Splunk Search

How to end a Rex search with mutiple characters or a string sub as } }?

ryanksplunkster
Explorer

Sample data:


{ "active" : "Y“, “locationID" : 75942068, "existsFlag" : true, "manuallyUnarchived" : false, "pendingReminder" : false, "headerOperationType" : "TRN“, “headerCreationDateString" : "2019111307255700“, “headerCreationDateEpoch" : "1573651557“, “jobs" : [ { "jobNumber" : "RWERQ70“, “jobVendorNum" : "ACME“, “jobAcknowledgementDateString" : "2019-11-08:10:42“, “jobAcknowledgementDateEpoch" : "1573231320“, “jobPodDateString" : "2019-11-13:05:44“, “jobPodDateEpoch" : "1573645440“, “jobShipDateString" : "2019-11-08:11:20“, “jobShipDateEpoch" : "1573233600“, “jobStatusCode" : "DELIVERED“, “jobPartNumbers" : [ { "skuMfgNbr" : "AS3452“, “quantity" : 1 } ], "partShippedDescription" : "SHP142SVC" } ], "comments" : [ { "commentType" : "PRB“, “commentDateEpoch" : "1573192800000“, “arrivalWindowStart" : 1573477200000, "arrivalWindowEnd" : 1573858740000, "avsUsed" : "N“, “laborStatusCode" : "ETA Provided“, “partStatusCode" : "Delivered“, “owner" : { "businessUnit" : 0, "certifiedFlag" : false, "techId" : 0 }, "environment" : "None“, “subEnvironment" : "Other“, “shortComment" : "TechDirection : Other“, “dispatchCreationDateEpoch" : "1573230503“, “serviceAttributes" : { "ServiceType" : "FixerUpper“, “OutofHours" : "N“, “OutofWarranty" : "N“, “ServiceHours" : "10x1“, “ADOverrideRequest" : "N" } }, "address" : { "address" : "1 Main St“, “address1" : "1 Main St“, “city" : "Nowhere“, “country" : "US“, “postalCode" : "12345" }

I need a field containing all the text from "activity" all the way to } }, (the double curly brackets separated by a space and followed by a comma, located right before "address" field. I could do this with if a single terminator character ( } ), as in the example below, but that would only give me half of the data needed. I need a Rex that gives me all the data betwen "activity" and the } } (the two curly brackets). The two curly brackets indicate the end of the main field).

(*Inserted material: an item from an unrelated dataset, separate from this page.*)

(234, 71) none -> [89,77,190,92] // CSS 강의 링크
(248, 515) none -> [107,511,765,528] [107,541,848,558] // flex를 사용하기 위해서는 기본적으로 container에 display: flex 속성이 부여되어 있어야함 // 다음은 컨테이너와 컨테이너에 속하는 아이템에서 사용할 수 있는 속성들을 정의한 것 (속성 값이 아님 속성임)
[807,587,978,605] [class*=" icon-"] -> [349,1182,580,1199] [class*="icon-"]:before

This works: | rex field=_raw "\"activity\"(?&ltACTIVITY_FIELDS>[^\}]+)"

This is what I need, but it does not work: | rex field=_raw "\"activity\"(?&ltACTIVITY_FIELDS>[^\}\s\}]+)"

Thanks for any assistance provided.

Tags (1)
0 Karma
1 Solution

ryanksplunkster
Explorer

Thanks, everybody, for your support.

It turns out my data had line breaks in it, so the solution provided by gcusello worked perfectly on rex101, but failed on my actual search. Nevertheless, I got a hint to add "(?s)" to the beginning of the search. That returned results, but did not terminate at the two }} (I still don't understand why). So I extended the search to the next field name and that worked well. The final solution was:

| rex field=_raw "(?s)"\"activity\"\s+:\s+{\s+(?<ACTIVITY_FIELDS>.*)\"address\"

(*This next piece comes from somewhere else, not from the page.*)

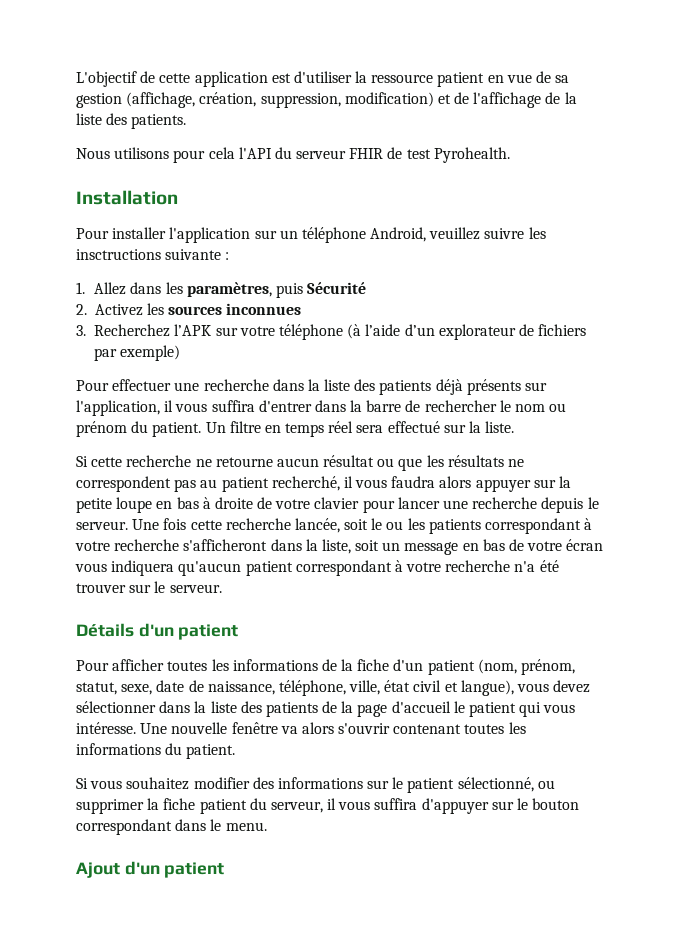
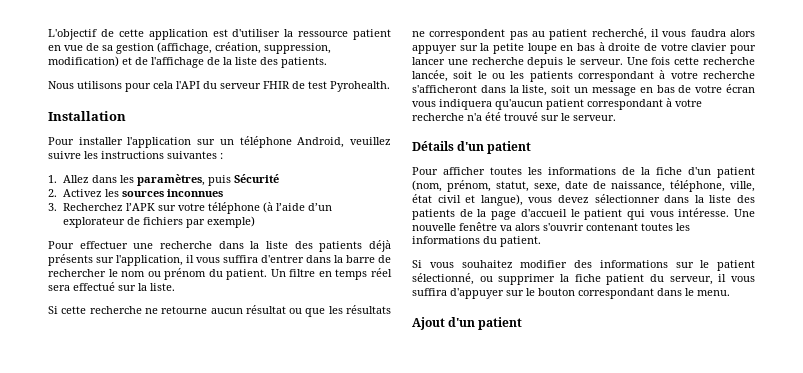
[76,249,222,260] insctructions suivante -> [101,151,217,159] instructions suivantes
[76,583,126,593] trouver -> [504,112,538,121] trouvé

View solution in original post

0 Karma

gaurav_maniar
Builder

Hi @ryanksplunkster ,

Your problem will be solved by using regex provided by @gcusello .

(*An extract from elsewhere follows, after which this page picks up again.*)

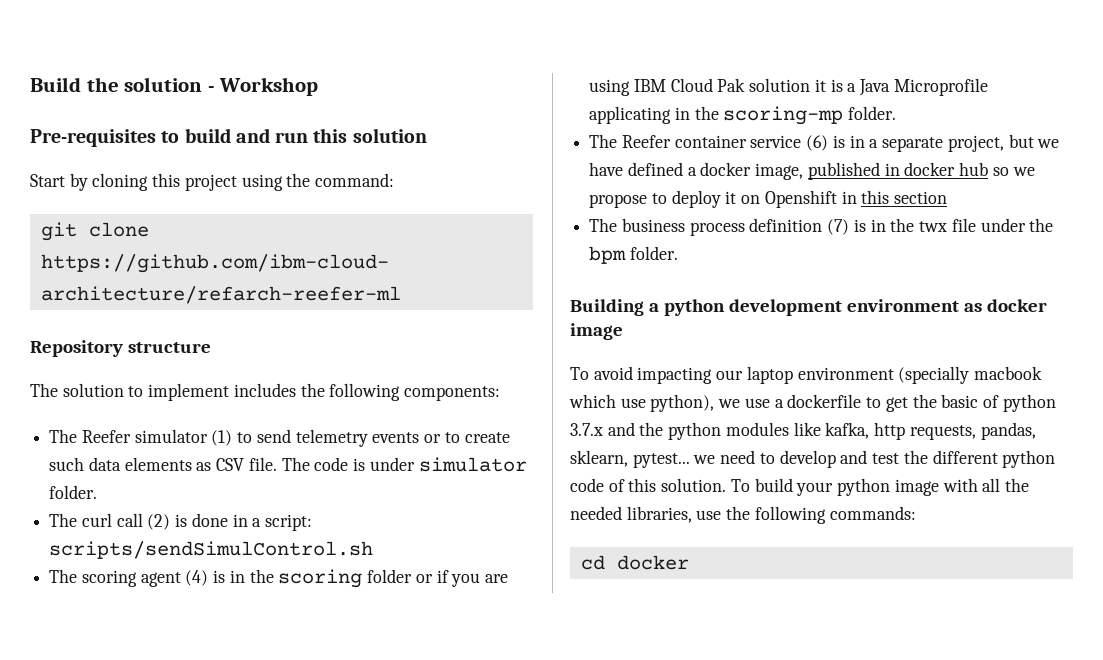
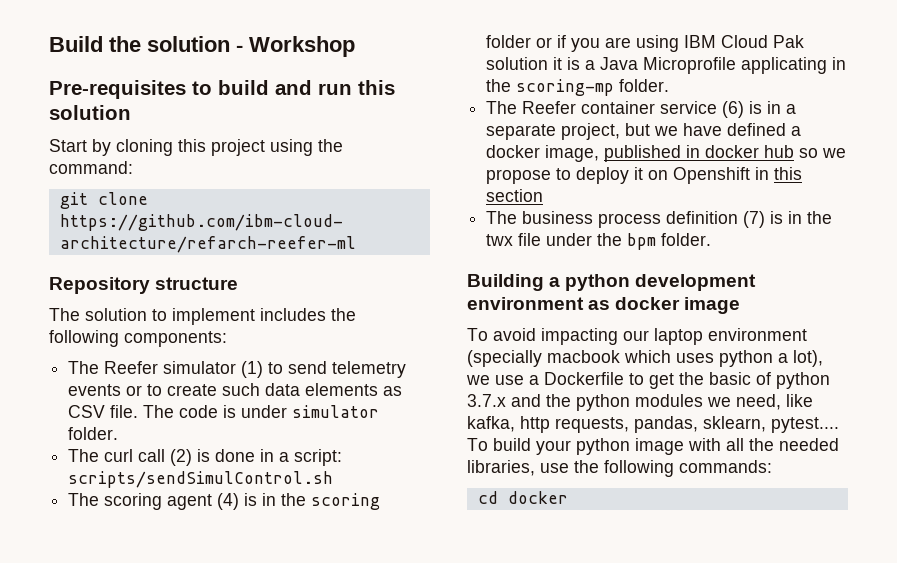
[620,394,715,412] use python), -> [676,350,823,367] uses python a lot),
[787,394,862,408] dockerfile -> [544,372,624,385] Dockerfile
(789, 429) none -> [707,394,781,410] we need,
[632,450,1056,468] [570,478,727,492] pytest... we need to develop and test the different python code of this solution. -> [771,417,839,433] pytest....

This is just for better practice and suggestions.

If you can properly format your JSON and ingest the data, Splunk will automatically extract all the fields.
And by using spath command you can group json elements and extract the required values without writing regex.

I have formatted your json sample data - https://jsonblob.com/d8185020-06e9-11ea-b8b2-d99444fde766
In this case, the activity can be easily extracted by appending | spath output=ACTIVITY_FIELDS path=activity to your query.
https://docs.splunk.com/Documentation/Splunk/latest/SearchReference/Spath

0 Karma

ryanksplunkster
Explorer

Thanks, everybody, for your support.

It turns out my data had line breaks in it, so the solution provided by gcusello worked perfectly on rex101, but failed on my actual search. Nevertheless, I got a hint to add "(?s)" to the beginning of the search. That returned results, but did not terminate at the two }} (I still don't understand why). So I extended the search to the next field name and that worked well. The final solution was:

| rex field=_raw "(?s)"\"activity\"\s+:\s+{\s+(?<ACTIVITY_FIELDS>.*)\"address\"

0 Karma

gcusello
SplunkTrust
SplunkTrust

Hi @ryanksplunkster,
I tried to analyze your sample but the word activity isn't in it, so I cannot test it.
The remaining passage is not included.